_TASK STATEMENT_
Whenever a line in this data holds the word "seal", report that line in full.

*** INPUT DATA ***

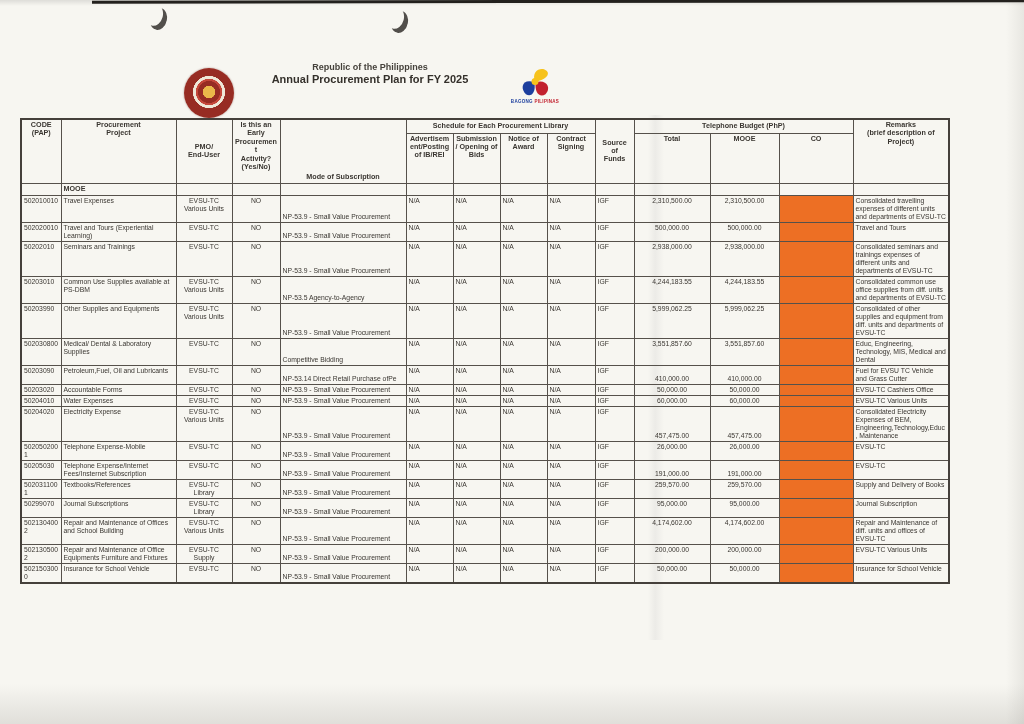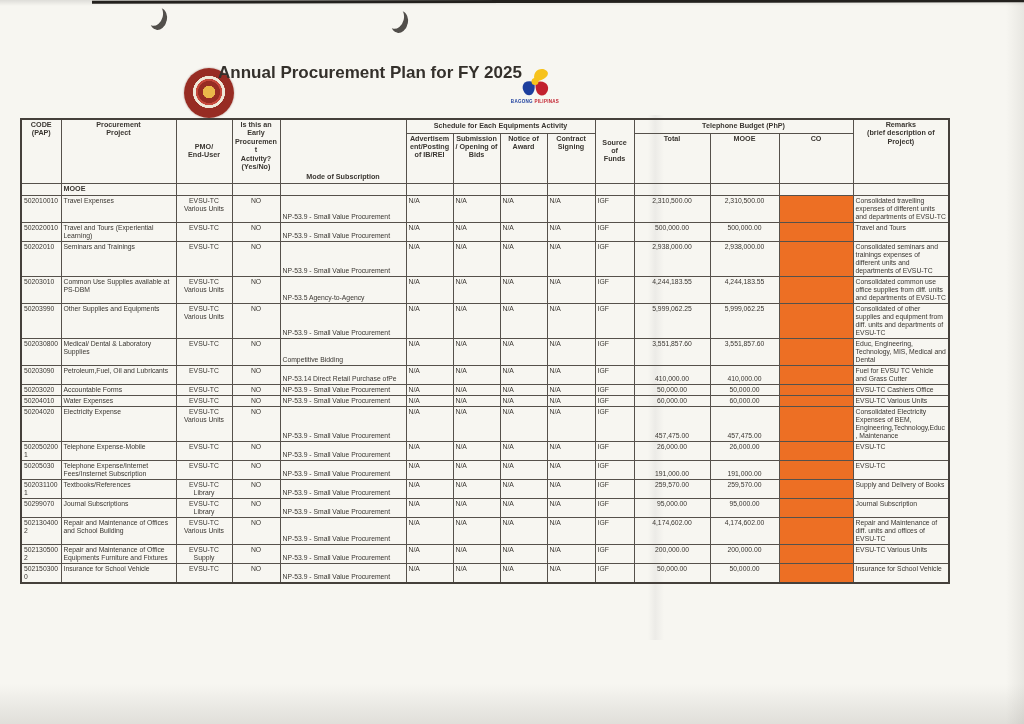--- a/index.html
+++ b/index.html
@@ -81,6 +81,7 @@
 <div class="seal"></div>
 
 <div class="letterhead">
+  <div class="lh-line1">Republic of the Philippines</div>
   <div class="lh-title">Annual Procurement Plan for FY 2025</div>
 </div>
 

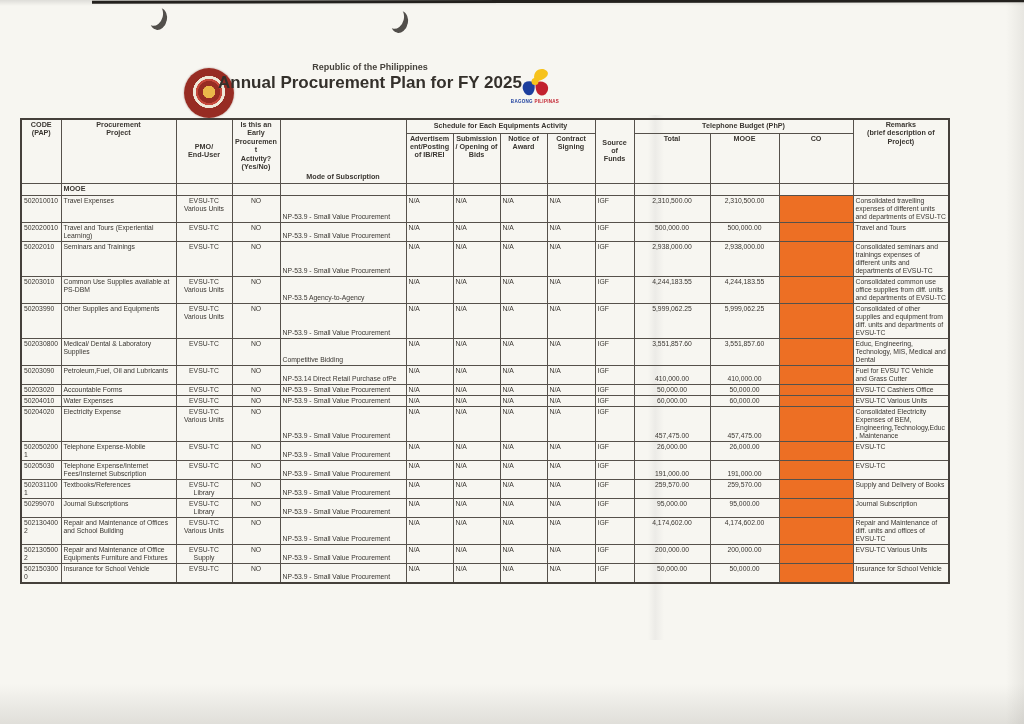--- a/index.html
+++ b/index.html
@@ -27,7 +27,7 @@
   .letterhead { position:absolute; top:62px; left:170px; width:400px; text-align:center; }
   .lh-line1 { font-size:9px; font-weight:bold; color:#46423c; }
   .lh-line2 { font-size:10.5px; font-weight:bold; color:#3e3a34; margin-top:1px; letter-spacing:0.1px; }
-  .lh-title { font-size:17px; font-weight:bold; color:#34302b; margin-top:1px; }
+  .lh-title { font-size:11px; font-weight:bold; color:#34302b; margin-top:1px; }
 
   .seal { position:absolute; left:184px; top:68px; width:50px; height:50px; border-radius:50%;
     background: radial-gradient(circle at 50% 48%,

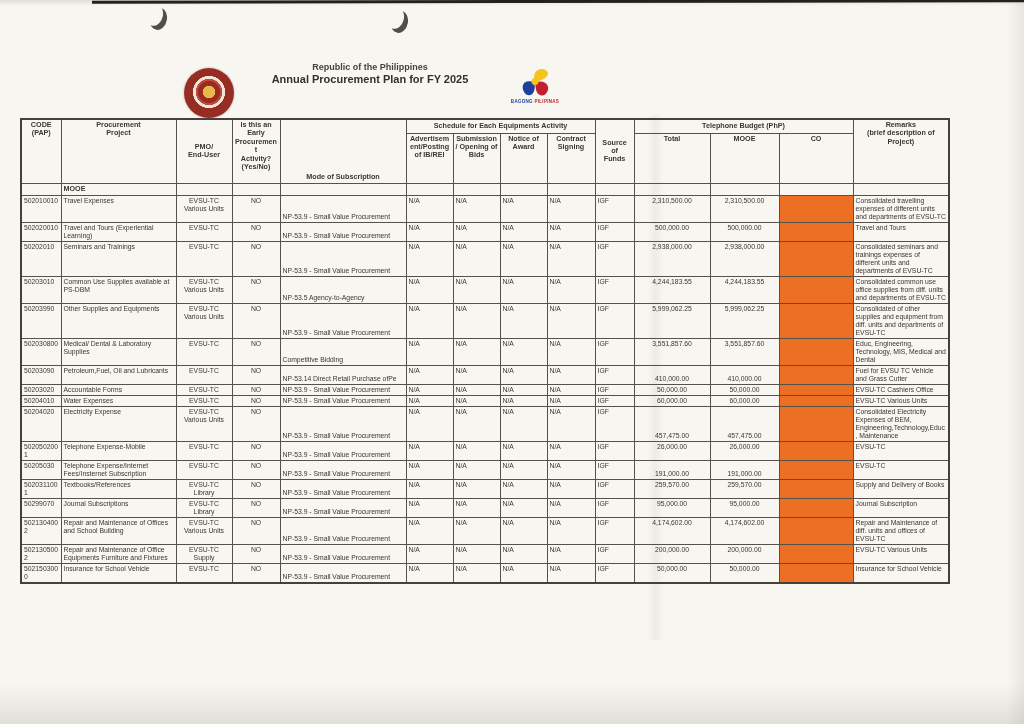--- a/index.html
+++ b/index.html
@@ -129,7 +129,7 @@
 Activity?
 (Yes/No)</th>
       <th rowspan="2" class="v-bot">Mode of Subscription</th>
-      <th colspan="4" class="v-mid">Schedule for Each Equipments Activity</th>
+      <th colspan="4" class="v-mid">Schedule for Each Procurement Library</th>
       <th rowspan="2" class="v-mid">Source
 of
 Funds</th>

*** End of INPUT DATA ***
*** INPUT DATA ***

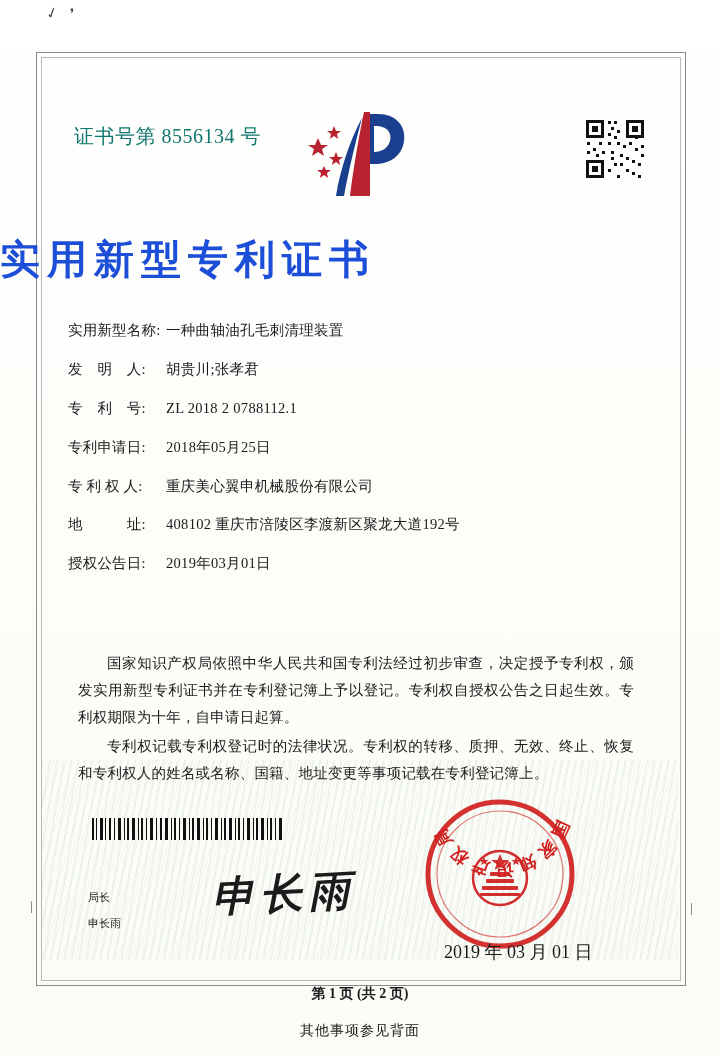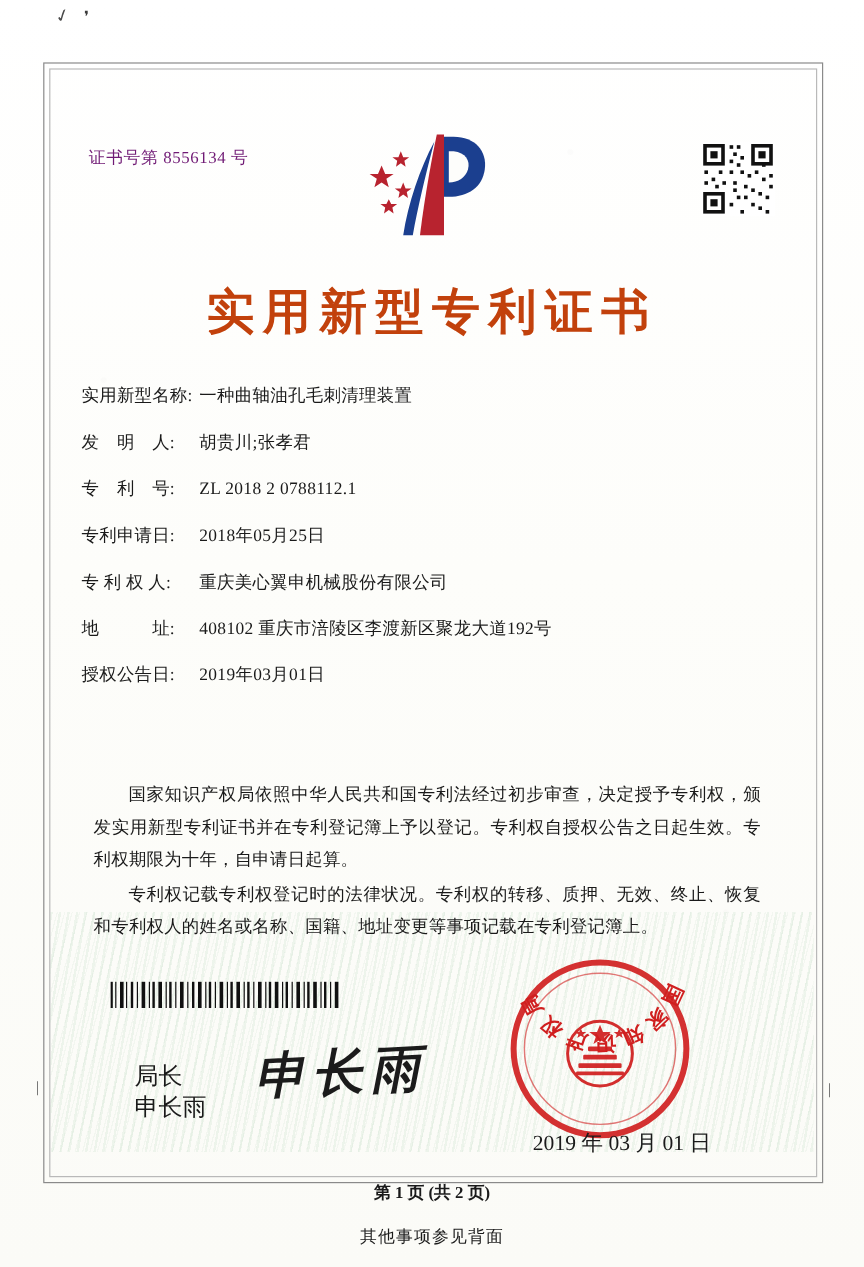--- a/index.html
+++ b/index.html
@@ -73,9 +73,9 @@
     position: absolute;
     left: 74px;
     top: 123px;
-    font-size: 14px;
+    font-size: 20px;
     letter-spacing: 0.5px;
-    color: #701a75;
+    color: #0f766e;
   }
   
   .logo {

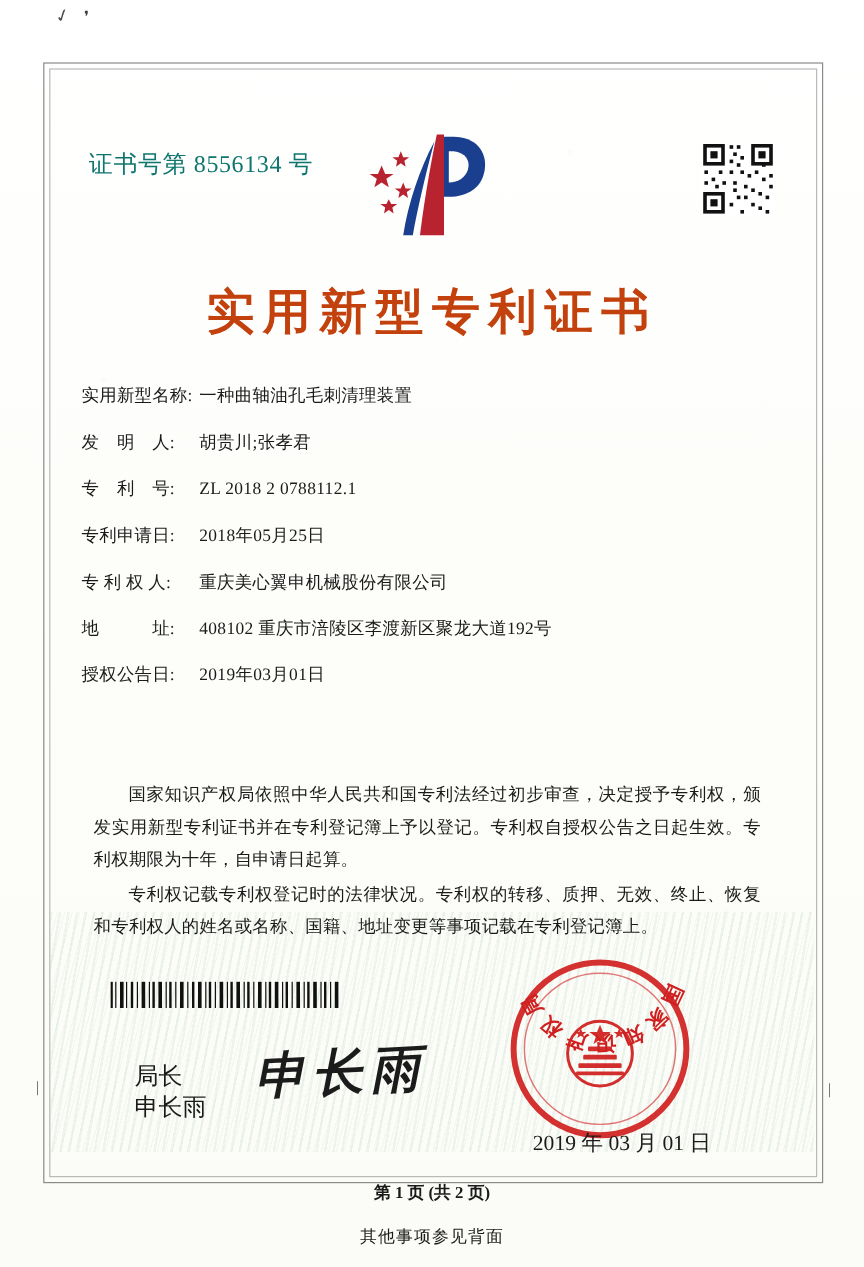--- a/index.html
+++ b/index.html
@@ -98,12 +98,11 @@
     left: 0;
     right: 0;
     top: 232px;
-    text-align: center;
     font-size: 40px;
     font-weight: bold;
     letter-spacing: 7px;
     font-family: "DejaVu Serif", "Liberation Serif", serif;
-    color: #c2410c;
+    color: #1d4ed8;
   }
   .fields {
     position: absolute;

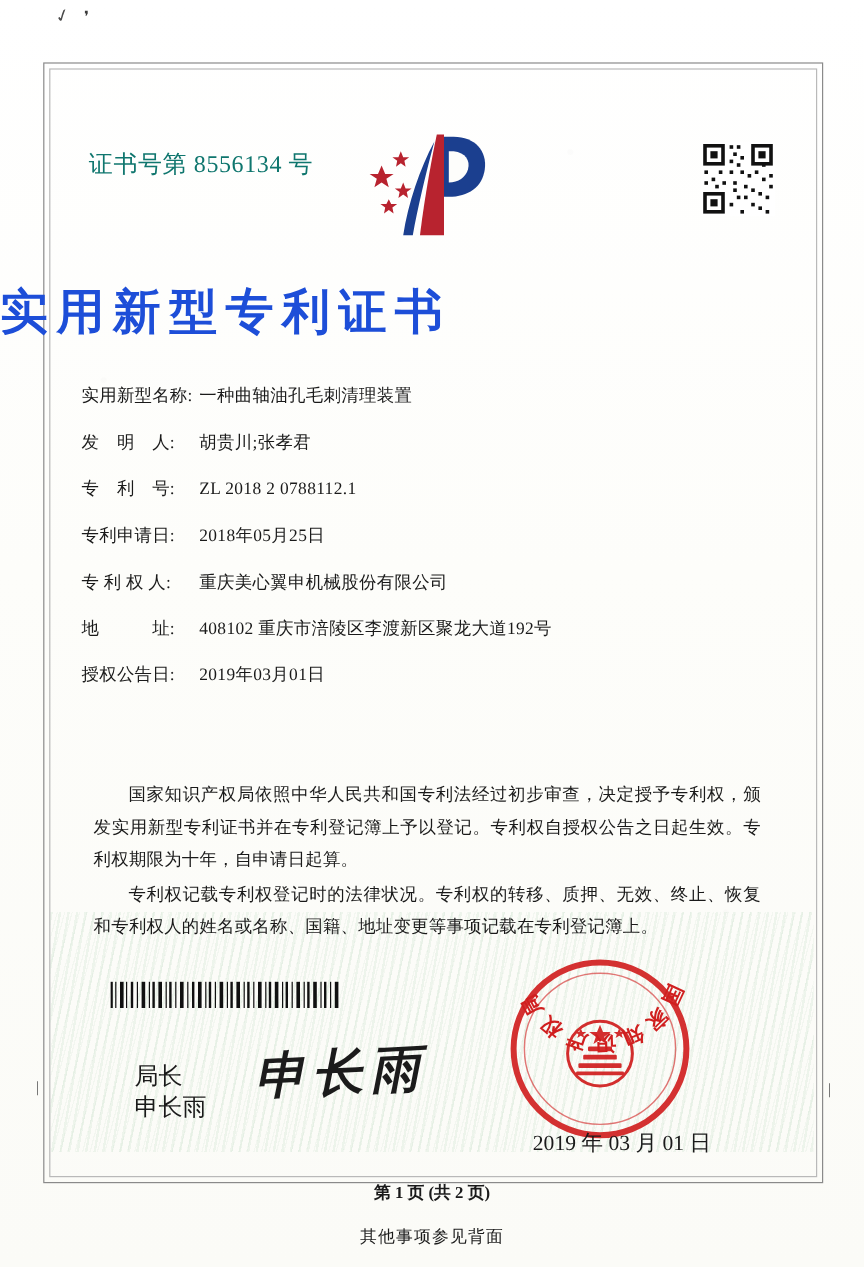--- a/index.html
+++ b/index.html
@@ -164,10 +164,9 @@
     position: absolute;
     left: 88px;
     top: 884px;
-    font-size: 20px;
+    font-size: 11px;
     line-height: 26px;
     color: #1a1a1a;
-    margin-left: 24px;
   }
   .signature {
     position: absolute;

*** End of INPUT DATA ***

_RESPONSE TO THE EXERCISE_
 <div class="seal"></div>
   .seal { position:absolute; left:184px; top:68px; width:50px; height:50px; border-radius:50%;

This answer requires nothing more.